Often, when a woman is dealing with an abusive man, the relationship will move very quickly. The man will pressure the woman to commit to the relationship early on. This is sometimes the prerequisite to his unrealistic expectations. Abusive people often expect their romantic partner to fulfill all of their needs.
A man who becomes an abuser often starts out by being cruel to children or animals. He is insensitive to their pain and suffering, or will punish them severely for things beyond their control and understanding. Statistics show that 60% of the men who beat women also beat their children, but this cruelty can take the form of verbal abuse as well.

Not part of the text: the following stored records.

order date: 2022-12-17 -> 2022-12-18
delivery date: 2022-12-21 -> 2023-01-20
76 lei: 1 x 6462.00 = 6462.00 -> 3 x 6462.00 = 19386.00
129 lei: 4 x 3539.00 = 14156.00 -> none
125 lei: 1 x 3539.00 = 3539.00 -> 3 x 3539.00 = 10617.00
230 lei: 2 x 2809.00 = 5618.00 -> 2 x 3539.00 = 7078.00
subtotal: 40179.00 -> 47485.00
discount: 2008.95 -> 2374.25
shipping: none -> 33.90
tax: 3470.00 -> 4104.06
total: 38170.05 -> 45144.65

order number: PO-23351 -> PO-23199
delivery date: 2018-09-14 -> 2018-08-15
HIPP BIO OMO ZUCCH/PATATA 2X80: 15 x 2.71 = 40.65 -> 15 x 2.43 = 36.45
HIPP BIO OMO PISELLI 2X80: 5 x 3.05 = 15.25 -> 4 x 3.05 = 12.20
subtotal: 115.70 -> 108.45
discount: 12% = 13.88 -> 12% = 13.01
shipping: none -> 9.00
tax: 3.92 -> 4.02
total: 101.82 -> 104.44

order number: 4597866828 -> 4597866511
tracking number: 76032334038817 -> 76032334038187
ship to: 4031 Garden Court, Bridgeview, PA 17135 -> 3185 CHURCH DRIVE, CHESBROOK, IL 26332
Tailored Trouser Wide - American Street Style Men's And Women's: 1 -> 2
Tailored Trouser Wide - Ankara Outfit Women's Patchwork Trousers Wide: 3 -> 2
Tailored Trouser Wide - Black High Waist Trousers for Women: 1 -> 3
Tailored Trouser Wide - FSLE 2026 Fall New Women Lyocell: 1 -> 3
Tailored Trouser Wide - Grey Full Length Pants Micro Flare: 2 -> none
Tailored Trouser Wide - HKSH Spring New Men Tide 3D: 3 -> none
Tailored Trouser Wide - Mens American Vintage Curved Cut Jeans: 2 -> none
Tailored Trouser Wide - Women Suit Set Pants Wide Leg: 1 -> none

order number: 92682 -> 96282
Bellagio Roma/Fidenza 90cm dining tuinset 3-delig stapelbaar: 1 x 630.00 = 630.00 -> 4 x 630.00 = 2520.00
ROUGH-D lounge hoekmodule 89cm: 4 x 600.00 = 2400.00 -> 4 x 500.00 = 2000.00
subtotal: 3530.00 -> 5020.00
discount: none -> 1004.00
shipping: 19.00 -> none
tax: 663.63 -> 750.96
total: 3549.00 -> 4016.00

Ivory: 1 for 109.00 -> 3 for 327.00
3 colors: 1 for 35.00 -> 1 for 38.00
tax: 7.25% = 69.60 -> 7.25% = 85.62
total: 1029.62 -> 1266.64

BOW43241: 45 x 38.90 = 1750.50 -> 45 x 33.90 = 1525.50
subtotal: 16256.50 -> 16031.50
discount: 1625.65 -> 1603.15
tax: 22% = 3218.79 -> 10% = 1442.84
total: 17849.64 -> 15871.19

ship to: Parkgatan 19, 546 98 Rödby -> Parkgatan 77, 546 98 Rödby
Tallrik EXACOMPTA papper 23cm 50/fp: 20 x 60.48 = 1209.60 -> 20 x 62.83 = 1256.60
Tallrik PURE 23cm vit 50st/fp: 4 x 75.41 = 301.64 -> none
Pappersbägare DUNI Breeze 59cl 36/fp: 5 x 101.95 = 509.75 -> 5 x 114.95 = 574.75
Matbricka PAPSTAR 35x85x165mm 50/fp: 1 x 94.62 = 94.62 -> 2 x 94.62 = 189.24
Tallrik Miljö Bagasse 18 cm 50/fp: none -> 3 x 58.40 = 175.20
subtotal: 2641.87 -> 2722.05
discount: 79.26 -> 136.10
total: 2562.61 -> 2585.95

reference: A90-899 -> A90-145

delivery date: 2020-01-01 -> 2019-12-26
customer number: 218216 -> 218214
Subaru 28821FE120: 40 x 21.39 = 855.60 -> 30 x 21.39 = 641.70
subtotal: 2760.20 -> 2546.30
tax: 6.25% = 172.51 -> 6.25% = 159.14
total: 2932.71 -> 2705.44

While an abuser is insensitive to the feelings of others, he is hypersensitive where his own feelings are concerned. He is easily insulted, offended and hurt by perceived or imaginary slights. He blames other people for his feelings and problems. In a relationship, he will tell the woman that she is at fault for anything that goes wrong. This emotional turmoil can also lead to sudden changes in mood, sometimes referred to as “Dr. Jekyll and Mr. Hyde syndrome.”
Rigid sex roles and “playful” use of force in sex could also be signs that a woman is in an abusive relationship. Abusers often expect women to serve and obey them in the home, while also subjecting themselves to being held down or acting out violent fantasies during sex. He may also have little regard for whether she wants to have sex.
Past incidents of violence are also important indicators of future behavior. Violence and threats of violence could include any physical force meant to control the woman. It is not acceptable for people to threaten their mates, even during an argument. Many batterers will also break or strike objects when their angry. Dr. Wendt says this is more behavior used to terrorize and punish. Most people do not threaten their mates, but a batterer will try to excuse threats by saying "everybody talks like that."
Unfortunately, some people in abusive relationships do not seek help until it is too late. Others may even blame themselves. But as Dr. Wendt reminds her patients, it is not the victims' fault. She says anyone who is a victim of domestic violence should seek help immediately from those around her, or even from the National Domestic Violence Hotline. Several resources on achieving and maintaining healthy relationships can be found in the “I Recommend” section of Dr. Wendt’s website.
About Joanne J. Wendt, Ph.D.:
Dr. Wendt is a Clinical Psychologist who for 28 years has been helping individuals, couples, and families find peace and harmony in a respectful and caring atmosphere. She specializes in relationship issues, depression, and anxiety. Dr. Wendt’s goal is to help her clients discover the strength within them to achieve their highest possible potential. Her approach to the therapeutic setting is one of optimism and great respect for an individual’s readiness to meet difficult challenges and gain a greater understanding of who he/she aspires to be. To find out more, visit http://drjoannewendt.com.
Dr. Joanne Wendt, Joanne J Wendt Ph.D., Clinical Psychologist, Inc., http://drjoannewendt.com, 858-674-4913, [email protected]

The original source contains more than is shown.